La dégustation a prouvé une fois de plus que le Chambertin est le plus grand cru de la commune, sans l'ombre d'une contestation tant en 2011 - année pas simple sur le plan végétatif il faut quand même le dire - il a dominé ses pairs. Ceux présentés étaient éblouissants quoi que de styles différents: La race tellurique de Damoy - superbes 2011 après des 2010 qui ne m'avaient pas complètement convaincus à l'époque - et la classe naturelle des Rossignol-Trapet et Trapet qui ont produit des quilles d'anthologie.

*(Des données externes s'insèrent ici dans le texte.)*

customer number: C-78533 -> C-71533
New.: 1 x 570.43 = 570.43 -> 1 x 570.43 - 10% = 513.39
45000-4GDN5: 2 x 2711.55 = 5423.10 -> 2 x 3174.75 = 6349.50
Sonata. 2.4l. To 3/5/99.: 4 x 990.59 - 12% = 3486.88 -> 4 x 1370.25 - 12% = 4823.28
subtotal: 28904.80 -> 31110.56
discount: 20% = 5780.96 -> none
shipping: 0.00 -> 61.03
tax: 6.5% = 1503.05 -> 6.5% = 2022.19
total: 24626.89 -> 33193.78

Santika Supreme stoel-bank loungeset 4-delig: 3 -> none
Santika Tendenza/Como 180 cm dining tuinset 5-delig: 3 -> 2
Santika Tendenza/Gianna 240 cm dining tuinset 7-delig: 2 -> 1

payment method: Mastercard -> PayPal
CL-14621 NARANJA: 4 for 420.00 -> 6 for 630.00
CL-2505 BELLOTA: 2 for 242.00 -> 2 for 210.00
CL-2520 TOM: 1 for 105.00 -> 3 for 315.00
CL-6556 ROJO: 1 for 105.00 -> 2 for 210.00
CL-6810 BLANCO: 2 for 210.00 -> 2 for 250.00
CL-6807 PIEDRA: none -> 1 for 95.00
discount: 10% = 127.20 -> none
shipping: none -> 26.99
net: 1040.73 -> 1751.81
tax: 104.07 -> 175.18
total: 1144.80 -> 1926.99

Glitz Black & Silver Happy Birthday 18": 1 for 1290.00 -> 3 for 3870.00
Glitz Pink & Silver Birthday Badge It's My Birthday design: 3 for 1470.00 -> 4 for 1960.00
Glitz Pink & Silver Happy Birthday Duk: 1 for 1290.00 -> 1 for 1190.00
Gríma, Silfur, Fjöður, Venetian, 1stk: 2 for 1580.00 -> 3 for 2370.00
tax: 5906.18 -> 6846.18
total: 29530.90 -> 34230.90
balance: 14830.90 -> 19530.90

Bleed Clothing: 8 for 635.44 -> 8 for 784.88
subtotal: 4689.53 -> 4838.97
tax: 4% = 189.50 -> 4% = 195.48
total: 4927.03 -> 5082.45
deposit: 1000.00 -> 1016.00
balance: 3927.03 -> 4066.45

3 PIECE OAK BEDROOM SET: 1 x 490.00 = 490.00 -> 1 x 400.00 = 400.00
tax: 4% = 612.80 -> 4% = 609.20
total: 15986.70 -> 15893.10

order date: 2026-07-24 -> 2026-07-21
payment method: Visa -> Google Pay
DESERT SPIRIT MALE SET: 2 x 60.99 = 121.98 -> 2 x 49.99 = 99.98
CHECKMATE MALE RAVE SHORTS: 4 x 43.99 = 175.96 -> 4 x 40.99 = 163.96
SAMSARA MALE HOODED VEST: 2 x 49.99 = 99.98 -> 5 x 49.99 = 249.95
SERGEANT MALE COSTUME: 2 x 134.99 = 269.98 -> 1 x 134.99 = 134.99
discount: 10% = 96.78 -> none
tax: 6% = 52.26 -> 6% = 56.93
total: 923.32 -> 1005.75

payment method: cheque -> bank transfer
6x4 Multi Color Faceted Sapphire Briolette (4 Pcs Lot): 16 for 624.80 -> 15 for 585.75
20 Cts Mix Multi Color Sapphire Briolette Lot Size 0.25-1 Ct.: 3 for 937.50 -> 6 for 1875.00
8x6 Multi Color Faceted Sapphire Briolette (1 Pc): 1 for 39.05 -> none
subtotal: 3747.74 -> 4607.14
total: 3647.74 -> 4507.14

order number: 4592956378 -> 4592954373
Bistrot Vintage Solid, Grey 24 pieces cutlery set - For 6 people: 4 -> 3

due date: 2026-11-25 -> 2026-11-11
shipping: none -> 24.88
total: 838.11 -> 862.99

Parmi les "grands crus B" les Mazis Chambertin semblent avoir été privillégiés cette année car trois sur quatre étaient dignes de leur grand terroir: Harmand-Geoffroy, Naddef, Guillon ont su dynamiser des fruits d'honnête qualité n'ayant pas l'équilibre de ceux d'une année idéale. Chapeau. Je retiens ensuite un élégant Mazoyères de Taupenot-Merme, une Chapelle en dentelles de Cécile Tremblay, une autre plus brutale et sèche de Livera. Les Charmes ne m'ont guère impressionné, un accessit toutefois à celui de Geantet.